New ways of cooking may also help. For example, many toddlers dislike texture of meat so in the class we will share a recipe of meatballs cooked in broth that are literally melting in the mouth. When it comes to vegetables, even the simplest of them can be prepared in a variety of ways. For example, you can grate a carrot, cut it into matchsticks, make it into ribbons, steam it, roast it or pan fry it with some butter.
We definitely do not suggest starving your child till he eats certain foods. After years of working with children with feeding problems, I know that some of them would rather starve than eat something that is not acceptable to them. Besides, it creates a very negative mealtime dynamics that leads to smaller appetites and ultimately less variety in diet. Since our class is for parents of picky toddlers, we talk about specific strategies that help streamline meal planning to include the challenging foods and let everyone enjoy the meal in a pleasant environment.
MarcieMom: Various nutritionists have shared on this blog about inflammatory foods. Would you think this is of concern to young children as well? If so, which are the top inflammatory foods that you see commonly given to children and should be avoided?
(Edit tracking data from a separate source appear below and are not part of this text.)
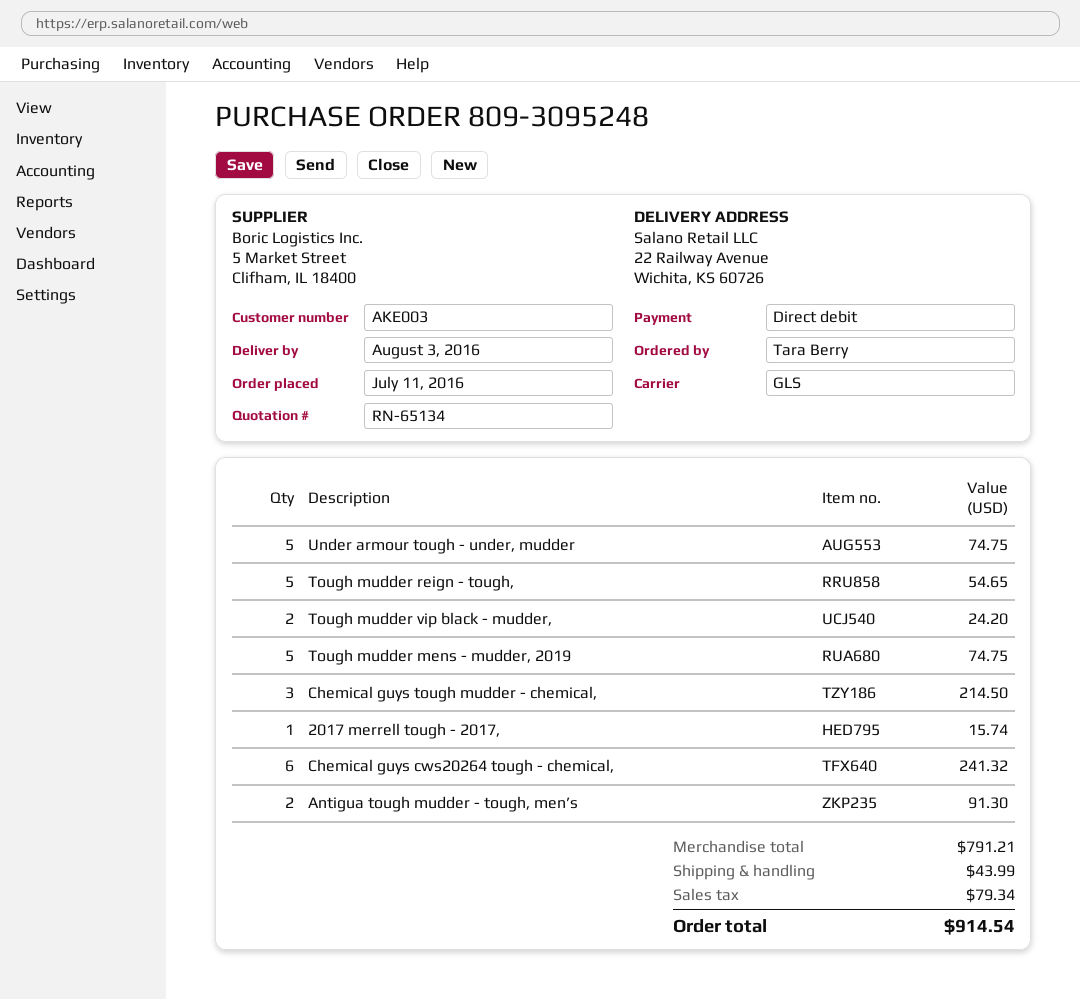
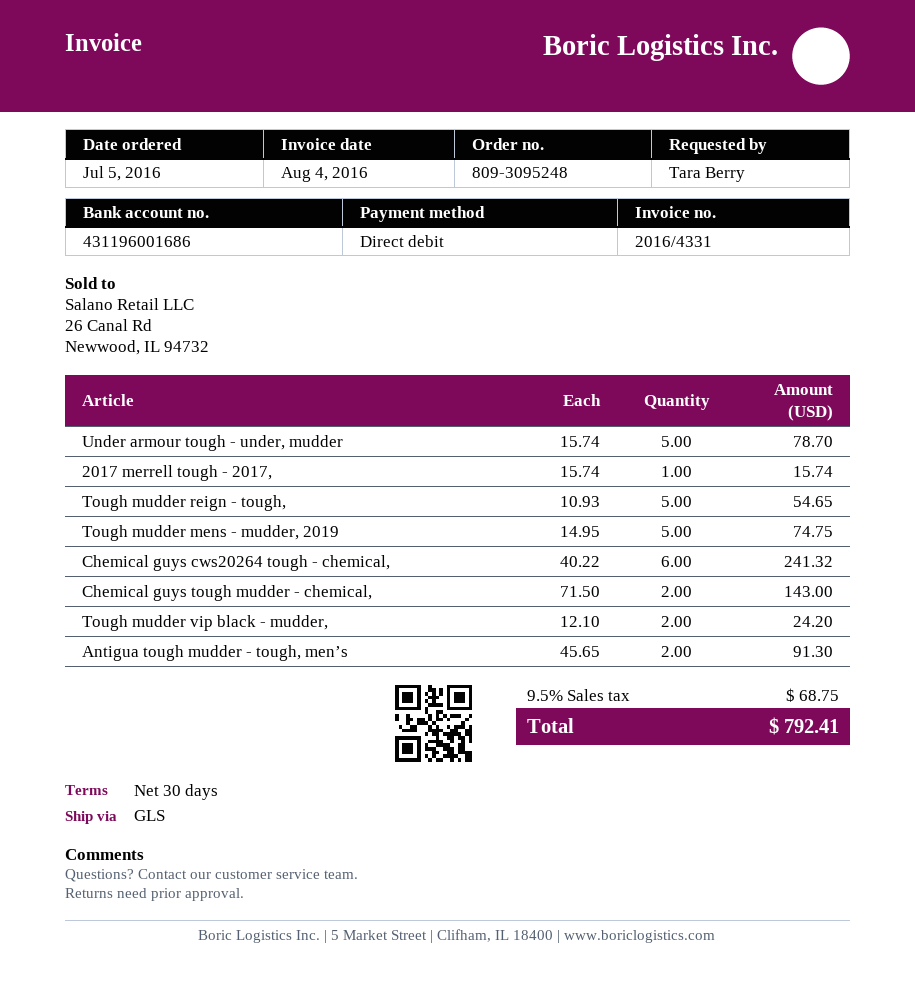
order date: 2016-07-11 -> 2016-07-05
Under armour tough - under, mudder: 5 for 74.75 -> 5 for 78.70
Chemical guys tough mudder - chemical,: 3 for 214.50 -> 2 for 143.00
shipping: 43.99 -> none
tax: 79.34 -> 68.75
total: 914.54 -> 792.41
Natalia: While we are still learning more from research what exact benefits anti-inflammatory diet brings to adults and children, it is clear that reducing processed foods and boosting fruits, vegetables, lean protein, oily fish and whole grains is a path to good health for both kids and grown ups. However, research shows that an overall dietary pattern seems to be more important than adding or removing specific foods from diet. I often use 80 to 20 ratio in my talks and classes, where 80 percent of food in kids’ diet are minimally processed from the list above and 20 percent are fun foods including treats. That said, I do not think that hydrogenated fats and artificial colors have a place in children’s diet. Of course, eating a blue lollipop or commercially prepared french fries from time to time is not likely to have a big health effect but if parents have an opportunity to choose candy with natural colors or bake french fries at home in the oven, it is great.
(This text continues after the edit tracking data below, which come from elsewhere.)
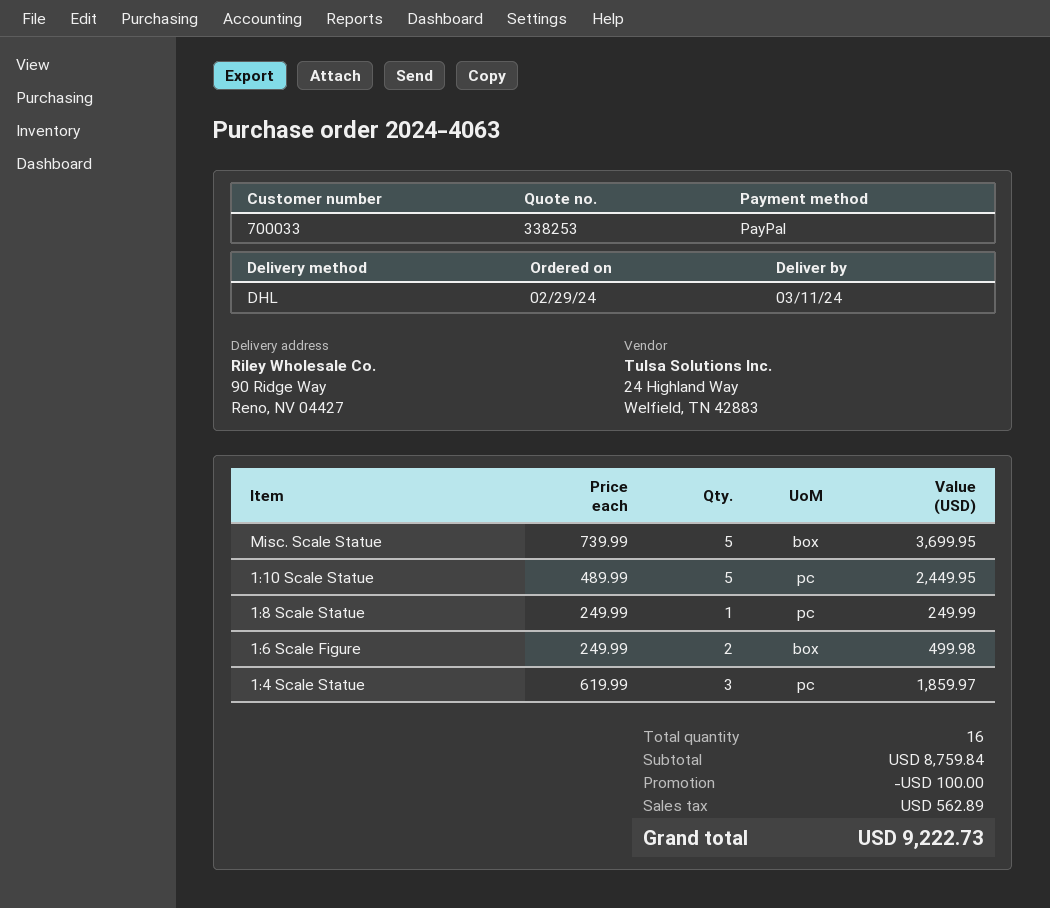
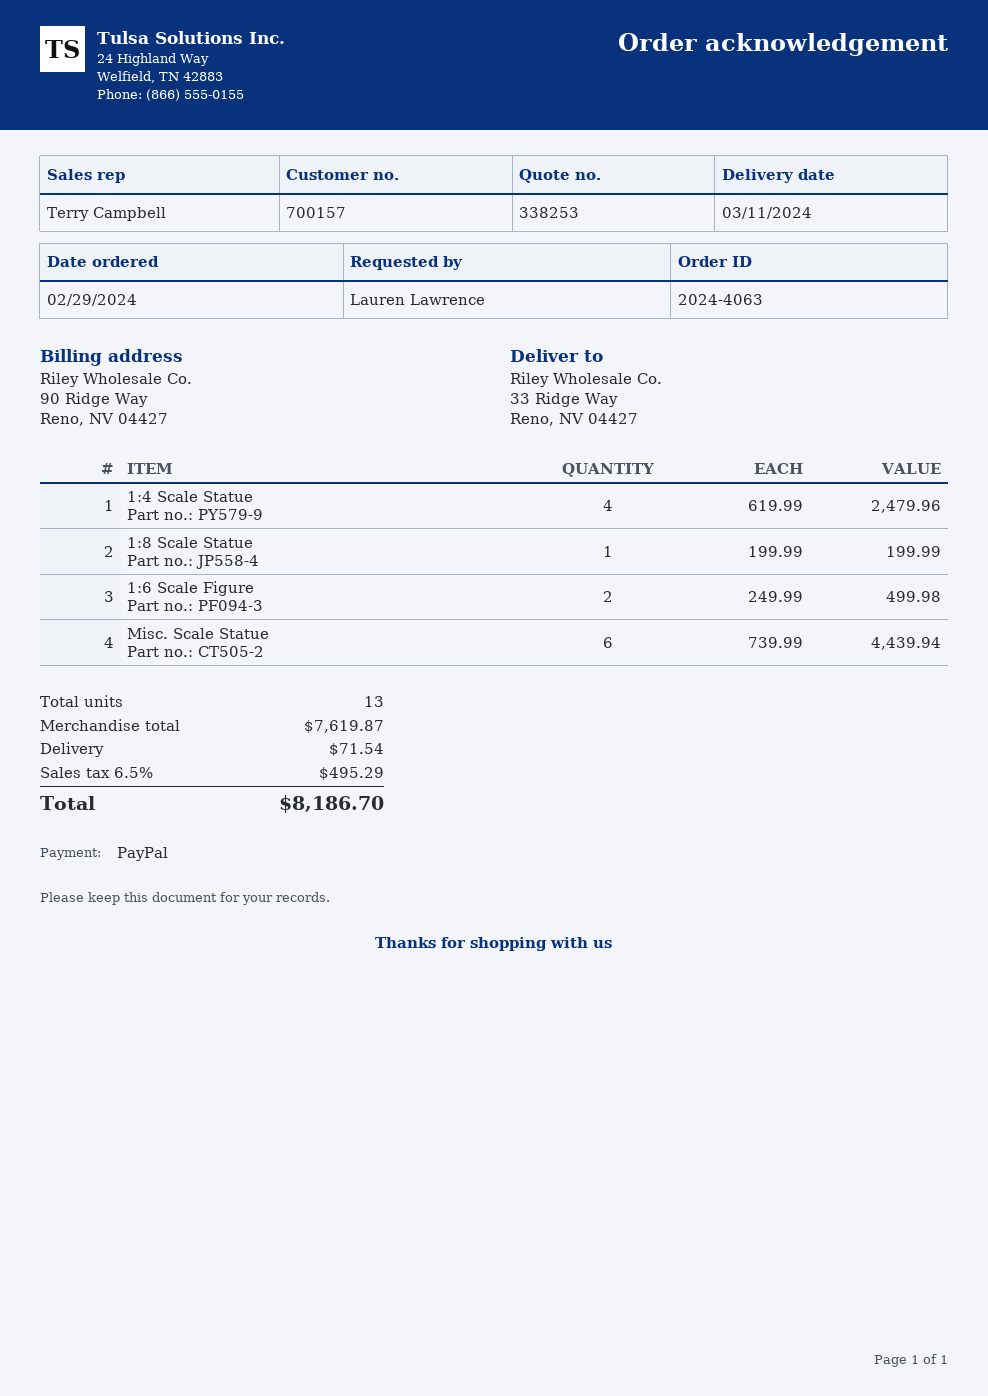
customer number: 700033 -> 700157
ship to: 90 Ridge Way, Reno, NV 04427 -> 33 Ridge Way, Reno, NV 04427
Misc. Scale Statue: 5 x 739.99 = 3699.95 -> 6 x 739.99 = 4439.94
1:10 Scale Statue: 5 x 489.99 = 2449.95 -> none
1:8 Scale Statue: 1 x 249.99 = 249.99 -> 1 x 199.99 = 199.99
1:4 Scale Statue: 3 x 619.99 = 1859.97 -> 4 x 619.99 = 2479.96
total quantity: 16 -> 13
subtotal: 8759.84 -> 7619.87
discount: 100.00 -> none
shipping: none -> 71.54
tax: 562.89 -> 495.29
total: 9222.73 -> 8186.70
MarcieMom: A final question, how would you grade my ‘food grading’ chart that I use to educate my child? Feel free to shift items around!
Natalia: I think it definitely helps to create a balance in the diet, with the focus on more nutritious foods. I think that following a chart like this can help lay down very good foundation for healthy eating habits in the future. However I must say though that as kids are growing up and have more outside influence on their diet from the peers, I had to adjust my feeding strategy to occasionally include “forbidden” foods like soda and cookies. Research shows that kids who are restricted tend to over indulge when they are given access to foods that are forbidden at home. Again, serving the foods you want your child to eat all the time is the key to get them learn to enjoy their flavor, which is the best nutrition education parents can provide.